Dans cette face cachée autour du 7 avril, qui nous impose de développer une forme d’intelligence autour des dates, la situation chaotique qui se dessine sous le ciel d'Haïti, nous offre l’occasion de revisiter l’un des derniers grands drames survenus à la fin du siècle dernier, qui rapproche de plus en plus Haïti du Rwanda.
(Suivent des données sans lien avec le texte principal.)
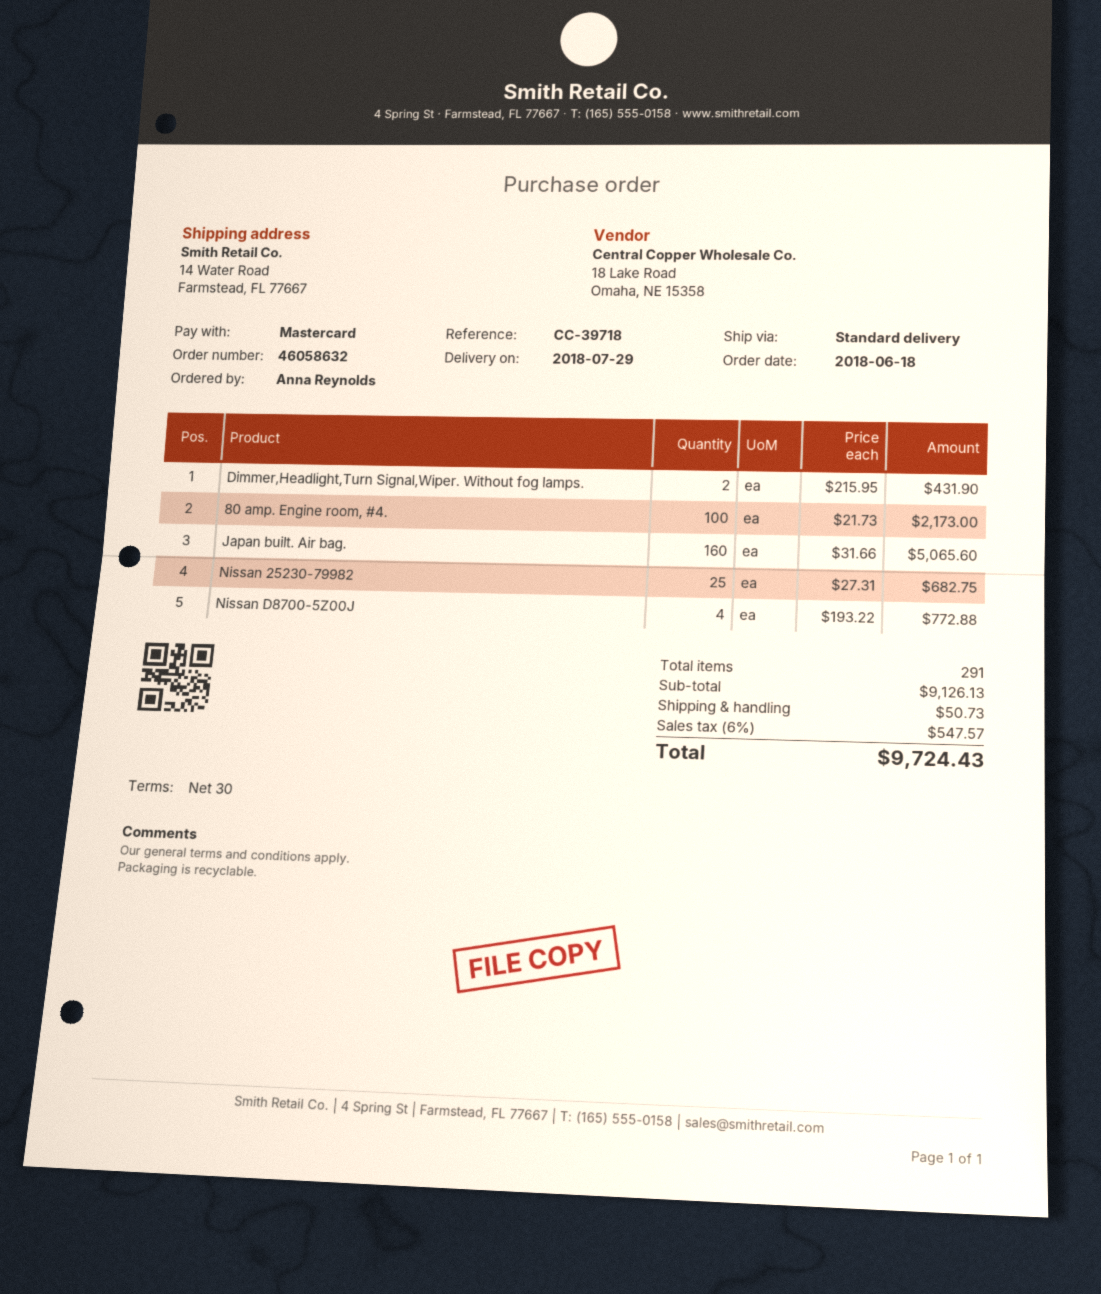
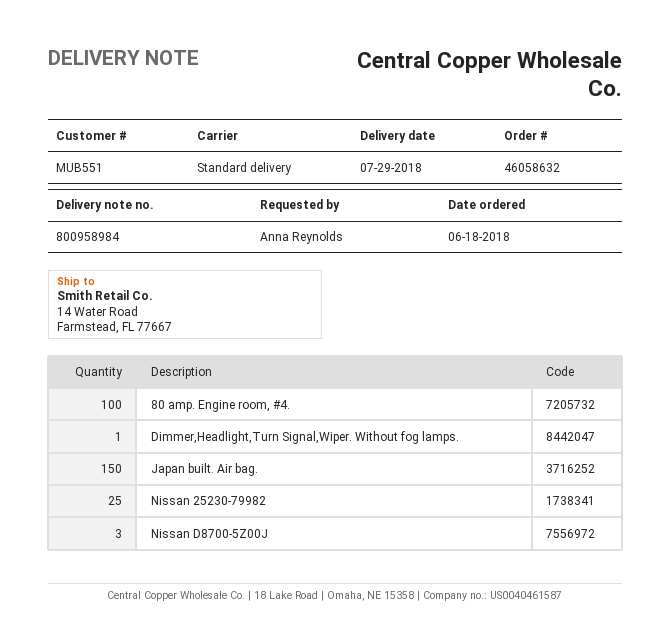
Dimmer,Headlight,Turn Signal,Wiper. Without fog lamps.: 2 -> 1
Japan built. Air bag.: 160 -> 150
Nissan D8700-5Z00J: 4 -> 3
Dans l’attente d’une possible assistance internationale concrète, efficace, rapide et proportionnelle au sort imposé à Haïti par le terrorisme en cours, la population haïtienne devrait se préparer à bénéficier dans un proche avenir d’une journée mondiale sur fond d’hommage aux actuelles et futures victimes des violences urbaines, n’est-ce pas ? En effet, la date du 7 avril a été également retenue depuis quelques années, par l’ONU, pour commémorer la Journée internationale de réflexion sur le génocide des Tutsis ? La République d’Haïti devra-t-elle se préparer pour rattraper et dépasser le génocide du Rwanda, avec son lourd bilan de plus de 1 074 017 morts en 1994, selon le bilan des autorités rwandaises de l'époque ?

D'une simple date commémorative, il est possible de décrypter la face cachée d’un certain nombre de faits marquants, de drames historiques, anthropologiques, psychologiques, sociologiques qui poursuivent le passé, le présent et l’avenir d’une nation. La date du 7 avril s’impose comme un rendez-vous historique, géopolitique, scientifique et symbolique pour le peuple haïtien. Aux élites et aux couches encore saines et conscientes de la jeunesse de développer l’intelligence politique nécessaire pour poursuivre le combat pour la sauvegarde de cet héritage historique, et pour la survie de cette génération des héritiers de François Dominique Toussaint Louverture, 221 ans.